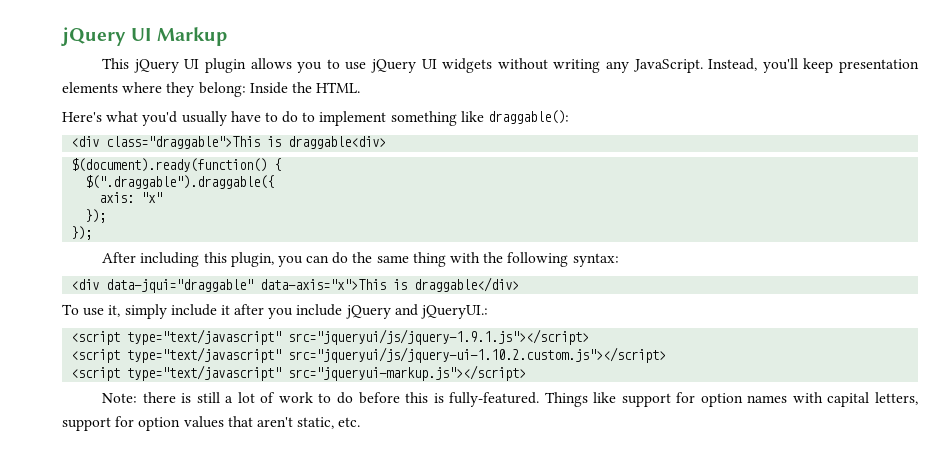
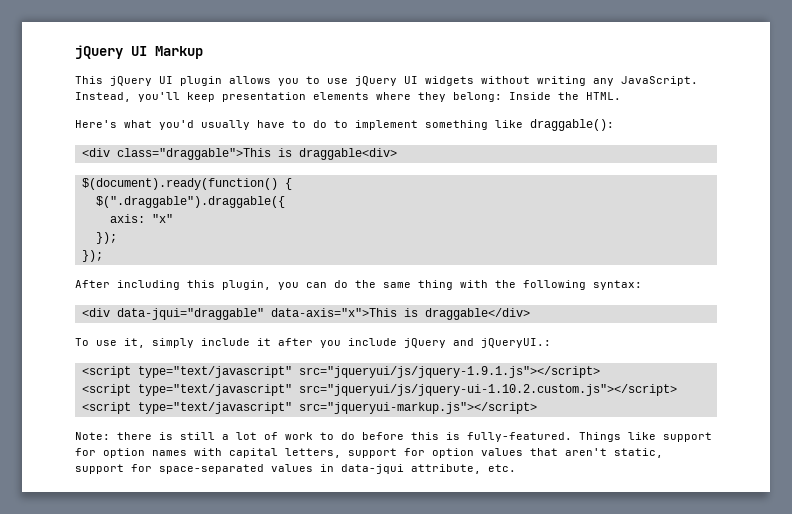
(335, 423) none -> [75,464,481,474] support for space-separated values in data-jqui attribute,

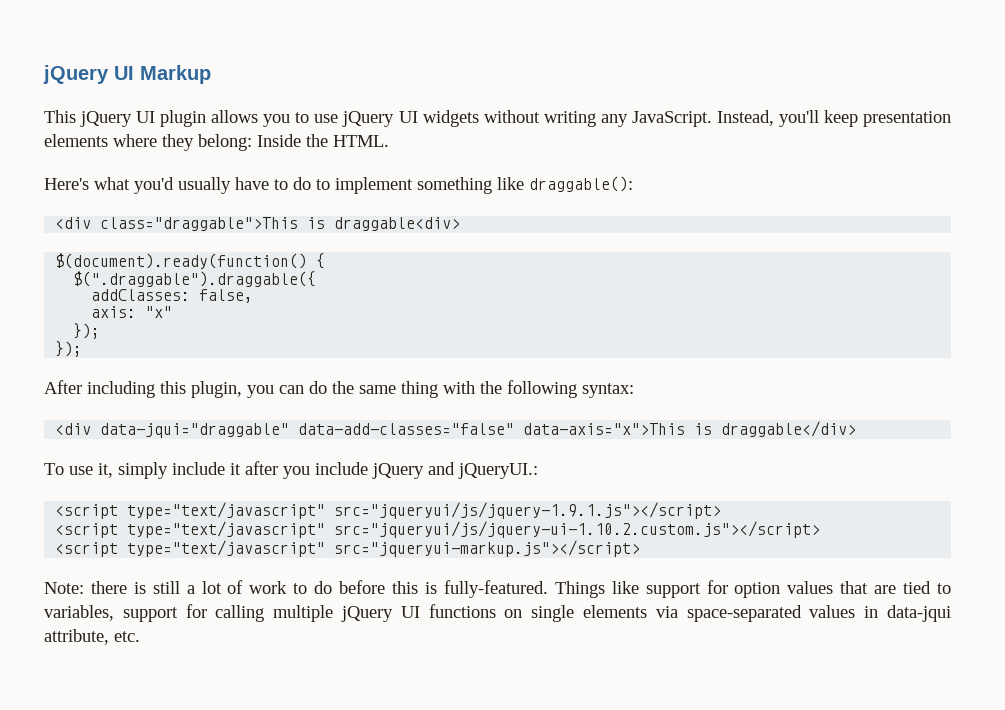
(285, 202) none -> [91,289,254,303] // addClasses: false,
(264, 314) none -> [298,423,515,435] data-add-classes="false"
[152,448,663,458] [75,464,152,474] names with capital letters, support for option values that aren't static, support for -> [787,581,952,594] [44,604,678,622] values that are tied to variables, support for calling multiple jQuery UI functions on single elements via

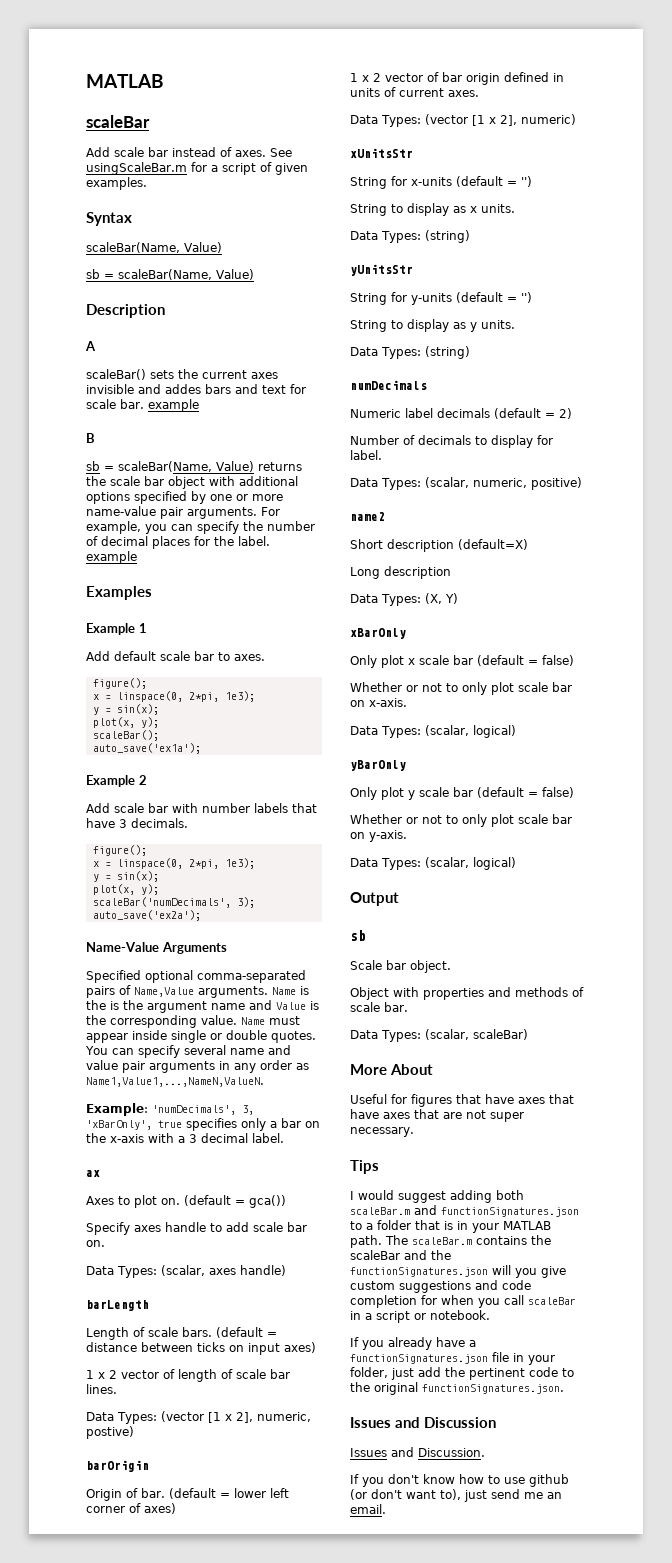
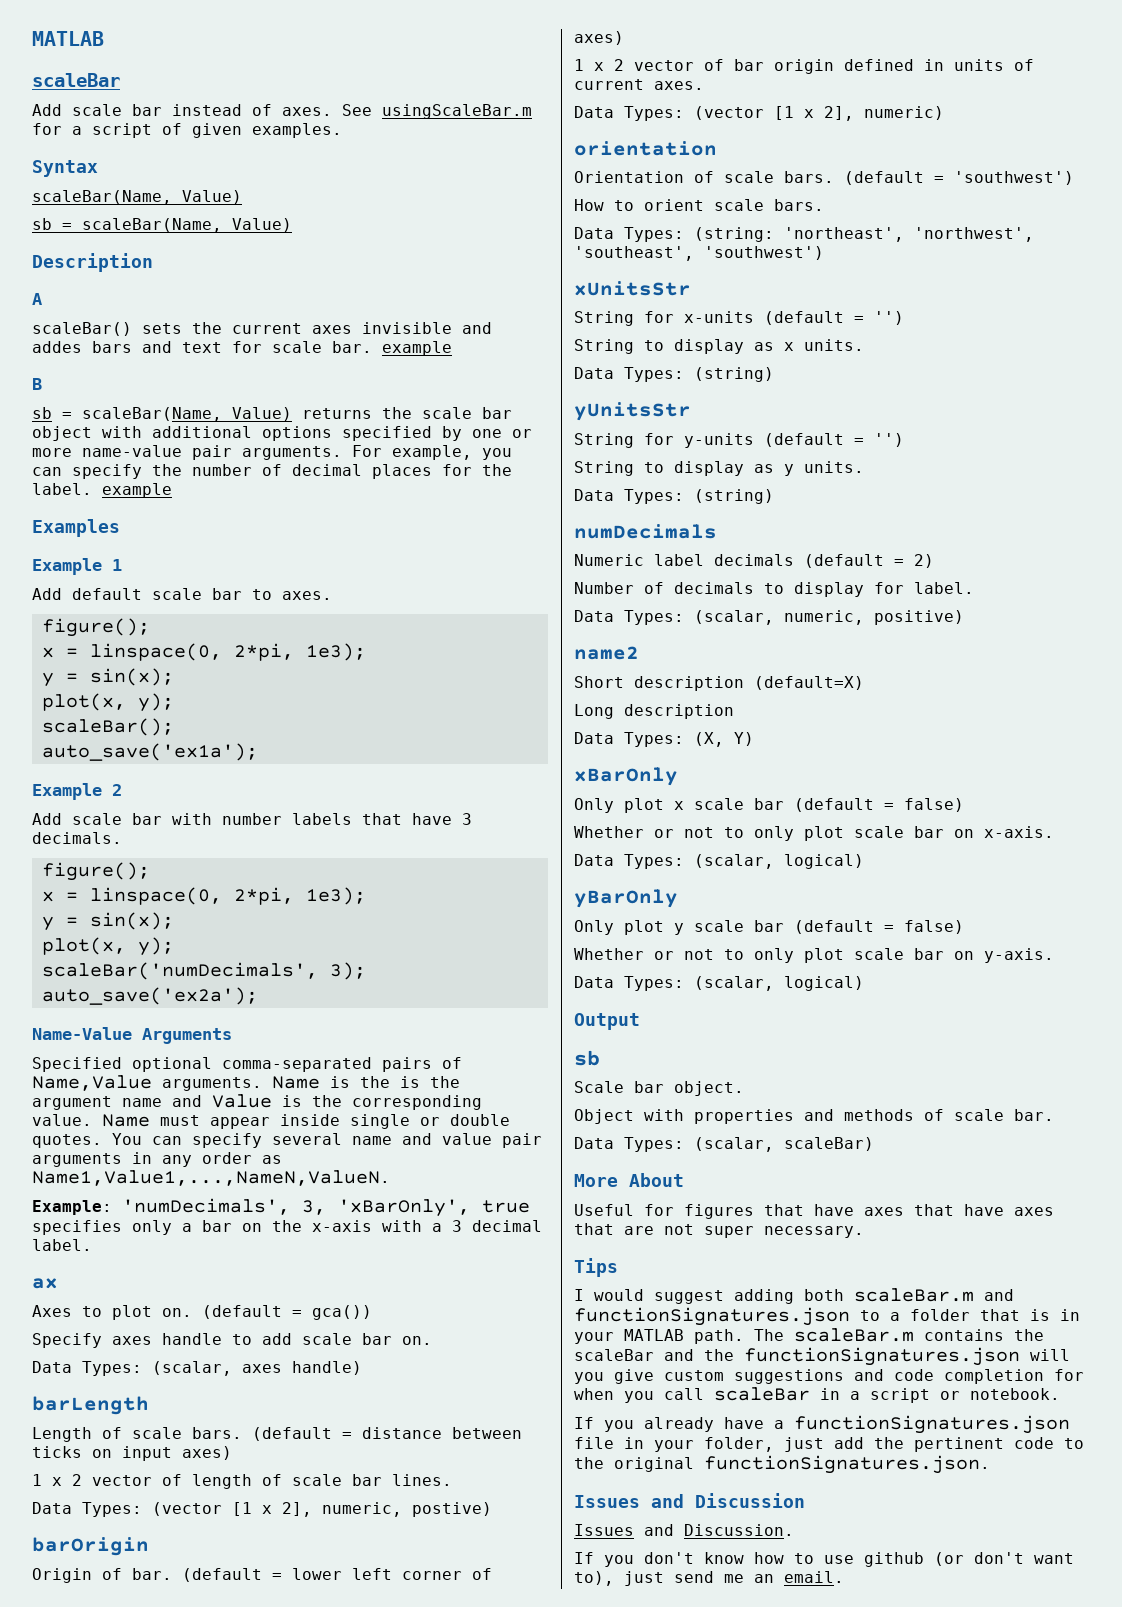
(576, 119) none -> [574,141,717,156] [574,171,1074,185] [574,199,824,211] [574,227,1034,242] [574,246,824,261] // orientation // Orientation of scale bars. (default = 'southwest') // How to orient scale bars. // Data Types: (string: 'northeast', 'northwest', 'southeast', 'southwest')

WHAT NEEDS TO BE DONE ->
Exact output of each line above is wanted, without the pictures.

ANSWER TO THIS PROBLEM ->
(335, 423) none -> [75,464,481,474] support for space-separated values in data-jqui attribute,

(285, 202) none -> [91,289,254,303] // addClasses: false,
(264, 314) none -> [298,423,515,435] data-add-classes="false"
[152,448,663,458] [75,464,152,474] names with capital letters, support for option values that aren't static, support for -> [787,581,952,594] [44,604,678,622] values that are tied to variables, support for calling multiple jQuery UI functions on single elements via

(576, 119) none -> [574,141,717,156] [574,171,1074,185] [574,199,824,211] [574,227,1034,242] [574,246,824,261] // orientation // Orientation of scale bars. (default = 'southwest') // How to orient scale bars. // Data Types: (string: 'northeast', 'northwest', 'southeast', 'southwest')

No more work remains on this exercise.